Seit der ersten internationalen Konferenz zu dem Thema im Jahr 1992 habe es zwar schon „bedeutende Fortschritte im Kampf gegen Hunger und Mangelernährung” gegeben, teilte die Welternährungsorganisation in Rom mit. Allerdings sei die Entwicklung insgesamt „ungenügend und unausgeglichen”. Mangelernährung sei immer noch die Ursache bei der Hälfte der Todesfälle von Kindern unter fünf Jahren.

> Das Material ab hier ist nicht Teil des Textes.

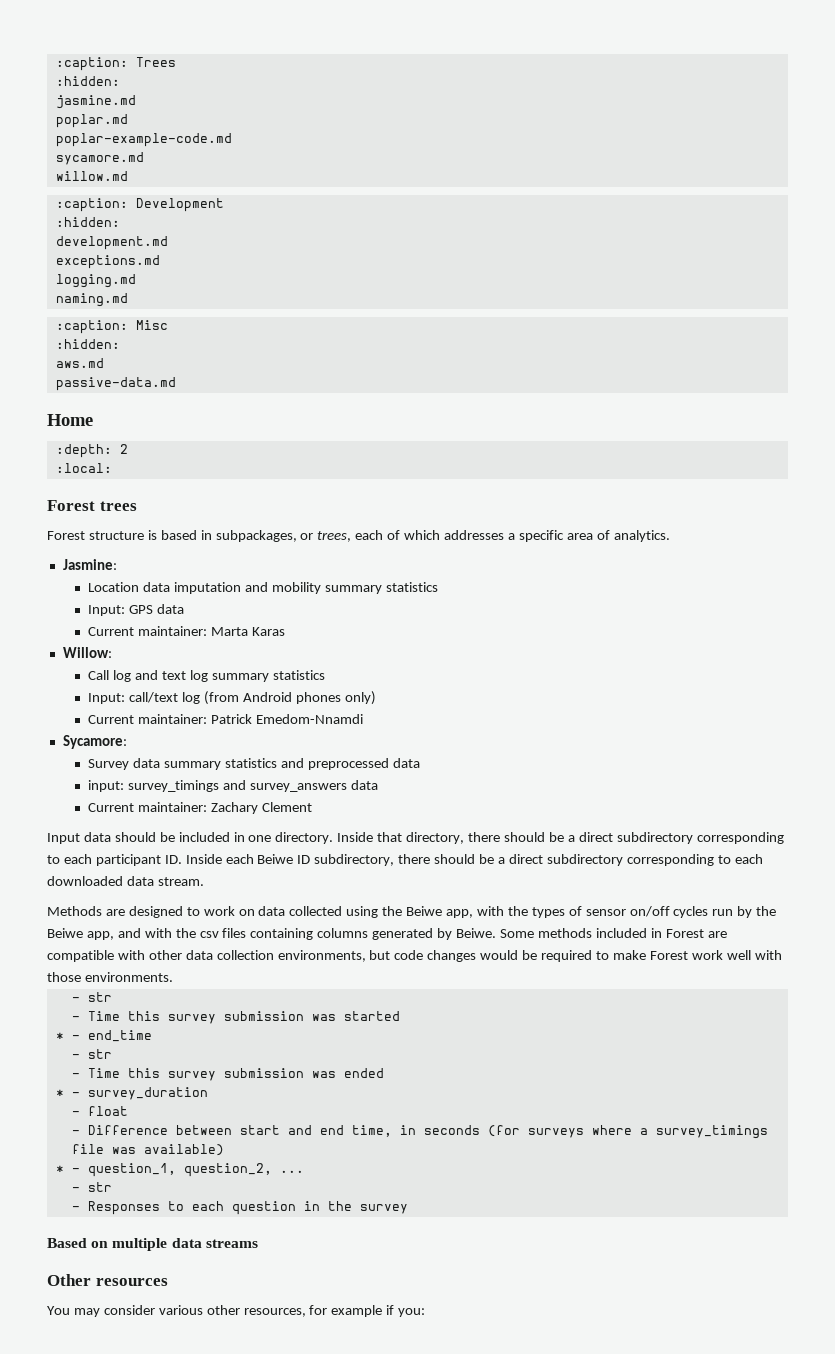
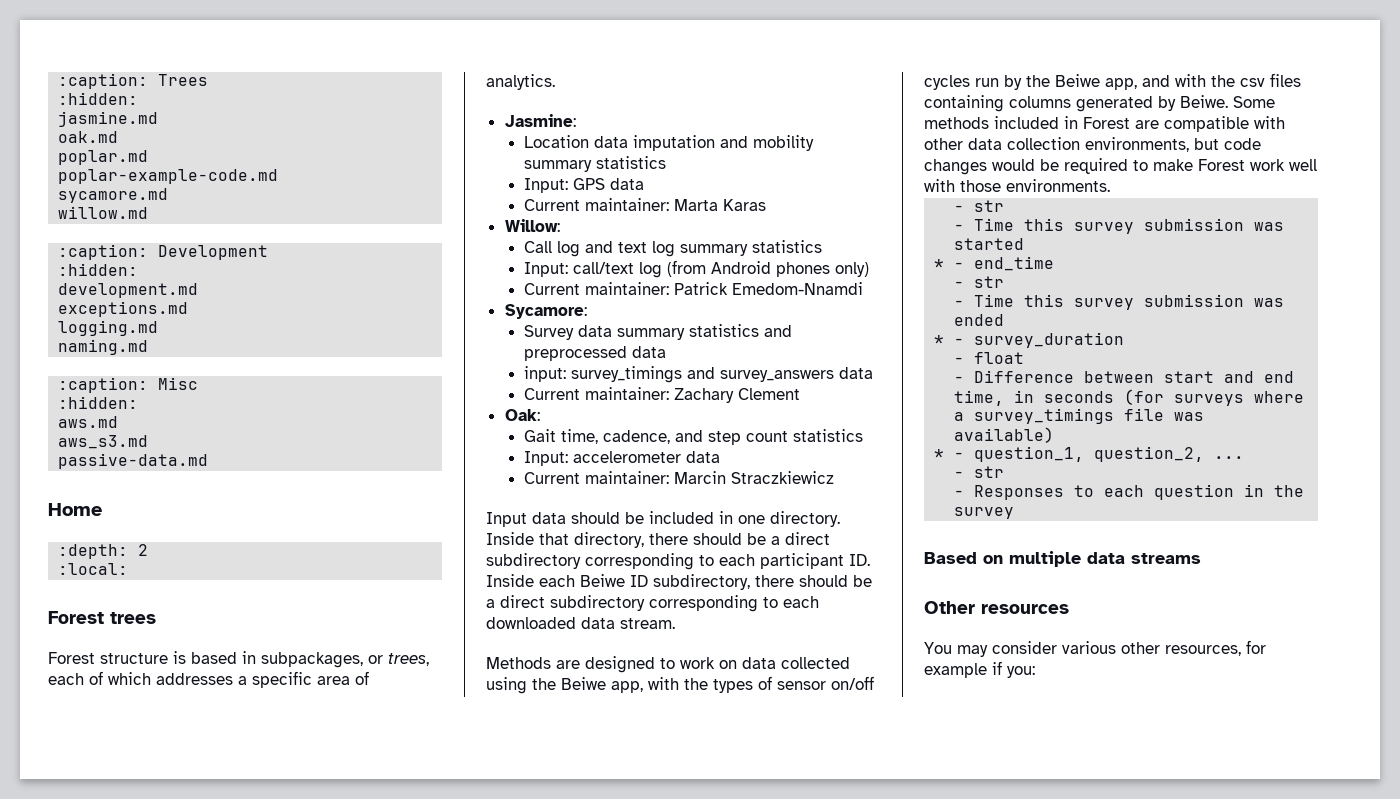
(136, 102) none -> [58,131,119,143] // oak.md
(104, 363) none -> [58,435,149,449] // aws_s3.md
(313, 807) none -> [504,409,540,421] [524,429,864,445] [524,451,721,466] [524,471,835,484] // Oak: // Gait time, cadence, and step count statistics // Input: accelerometer data // Current maintainer: Marcin Straczkiewicz

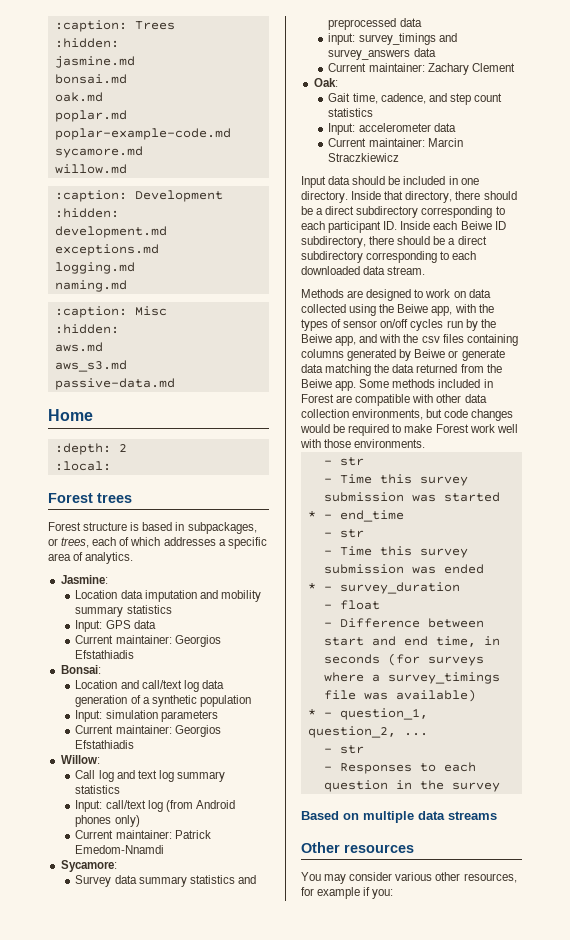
(159, 119) none -> [54,74,127,84] // bonsai.md
[674,199,767,211] Marta Karas -> [174,635,221,647] [75,650,135,659] [60,665,101,674] [75,680,224,692] [75,695,251,707] [75,710,218,722] [75,725,221,737] [75,740,135,749] Georgios Efstathiadis // Bonsai: // Location and call/text log data generation of a synthetic population // Input: simulation parameters // Current maintainer: Georgios Efstathiadis
[1180,95,1228,108] Beiwe. -> [414,349,505,361] [301,364,502,376] [301,379,357,391] Beiwe or generate data matching the data returned from the Beiwe app.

Der FAO und der Weltgesundheitsorganisation (WHO) zufolge verringerte sich zum Beispiel die Unterernährung seit den frühen 1990er Jahren nur um 17 Prozent – mehr als 840 Millionen Menschen weltweit gelten daher heute als chronisch unterernährt, 99 Millionen Kinder sind untergewichtig.

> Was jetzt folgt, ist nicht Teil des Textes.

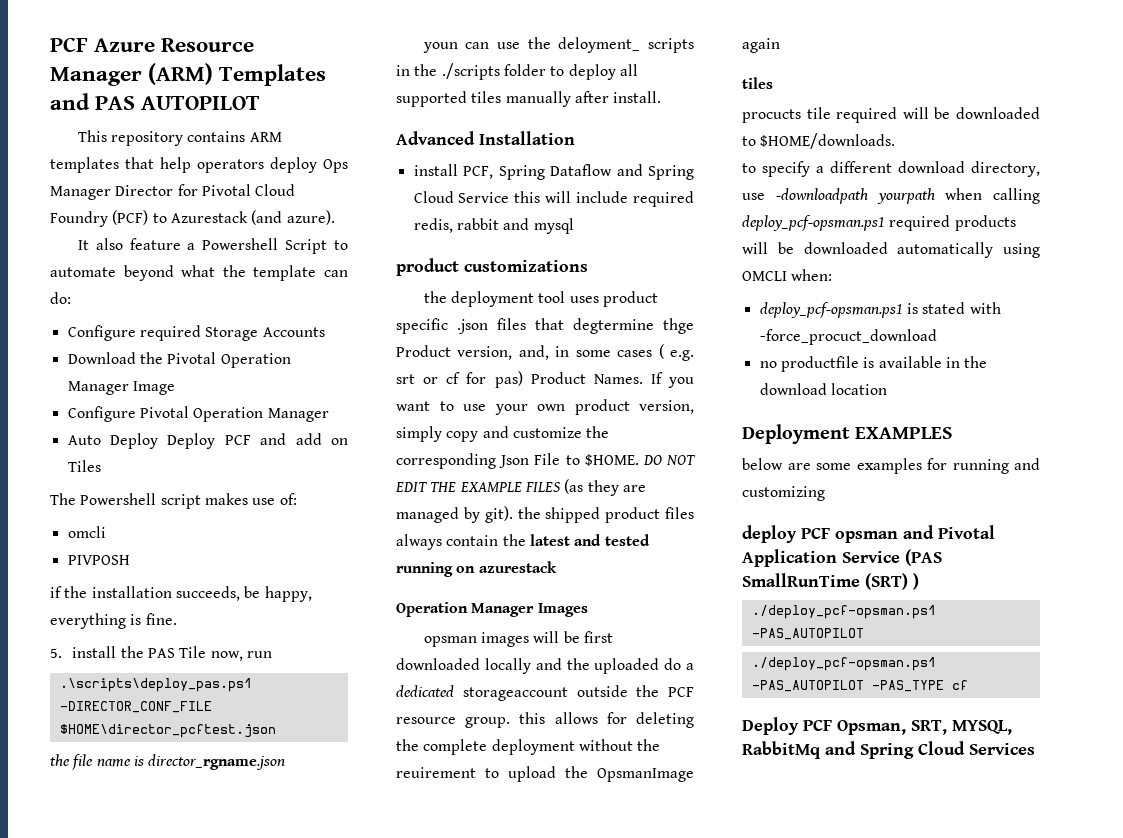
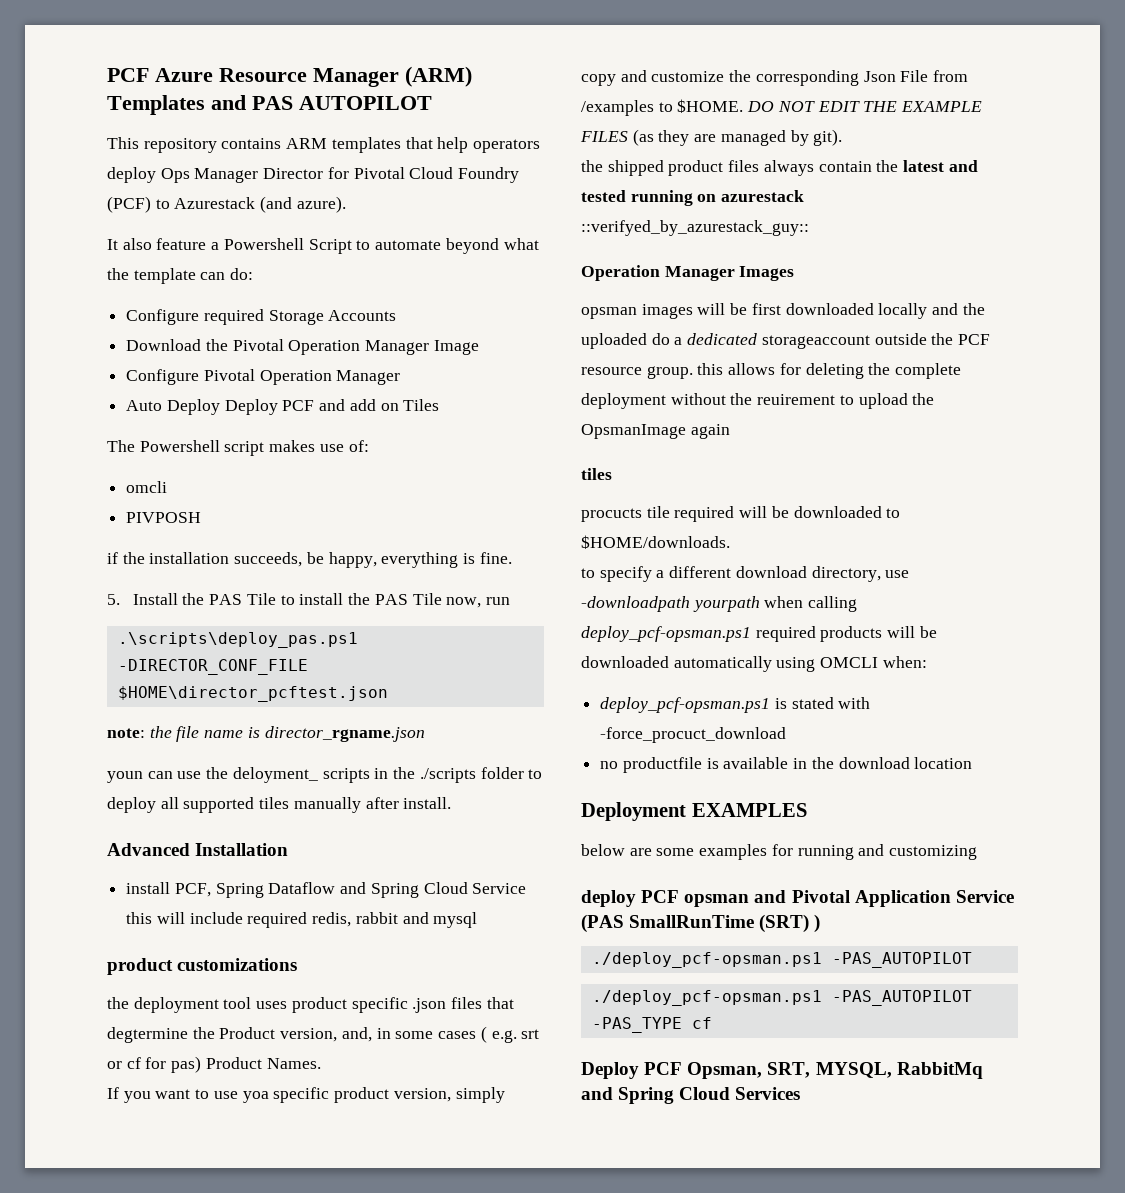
(62, 653) none -> [132,593,295,605] Install the PAS Tile to
(276, 731) none -> [107,728,145,738] note:
[663,318,694,334] thge -> [192,1027,215,1039] the
(643, 379) none -> (321, 1063) //
[494,404,565,415] your own -> [242,1087,330,1103] yoa specific
(561, 459) none -> [933,70,969,82] [581,100,654,116] from /examples
(513, 514) none -> (843, 137) //
(557, 567) none -> [581,220,809,236] ::verifyed_by_azurestack_guy::

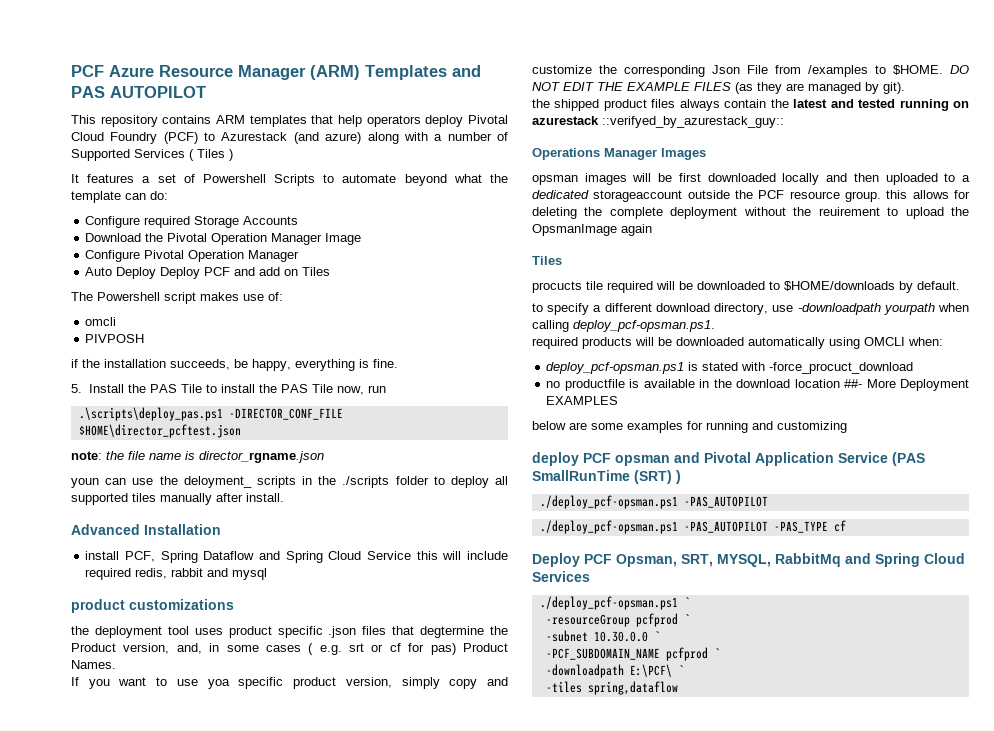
[160,167,349,183] Ops Manager Director for -> (464, 121) none
[296,196,346,213] [107,238,352,254] azure). // It also feature a Powershell Script -> [325,132,509,144] [71,149,233,161] [71,174,316,186] azure) along with a number of Supported Services ( Tiles ) // It features a set of Powershell Scripts
[581,265,660,281] Operation -> [532,148,600,160] Operations
[962,303,985,315] [581,333,670,349] the uploaded do -> [853,173,956,185] then uploaded to
[581,468,612,480] tiles -> [532,256,562,265] Tiles
[581,535,730,549] $HOME/downloads. -> [784,281,960,293] $HOME/downloads by default.
[581,626,751,642] deploy_pcf-opsman.ps1 -> [573,320,715,332] deploy_pcf-opsman.ps1. //
(973, 763) // -> [844,379,896,388] ##- More
(801, 1093) none -> [539,596,690,610] [545,613,690,627] [545,630,660,642] [545,647,720,661] [545,664,684,678] [545,681,678,695] // ./deploy_pcf-opsman.ps1 ` // -resourceGroup pcfprod ` // -subnet 10.30.0.0 ` // -PCF_SUBDOMAIN_NAME pcfprod ` // -downloadpath E:\PCF\ ` // -tiles spring,dataflow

Die UN-Organisationen forderten die betroffenen Länder zu mehr Anstrengungen im Kampf gegen Mangelernährung auf. Im November findet in Rom wieder eine internationale Ernährungskonferenz statt.

Besonders wies die UNO auf das Problem hin, dass Unterernährung und Fettleibigkeit „nebeneinander im selben Land und sogar in derselben Gemeinde” existieren könnten. Auch darum müsse sich die anstehende Konferenz kümmern.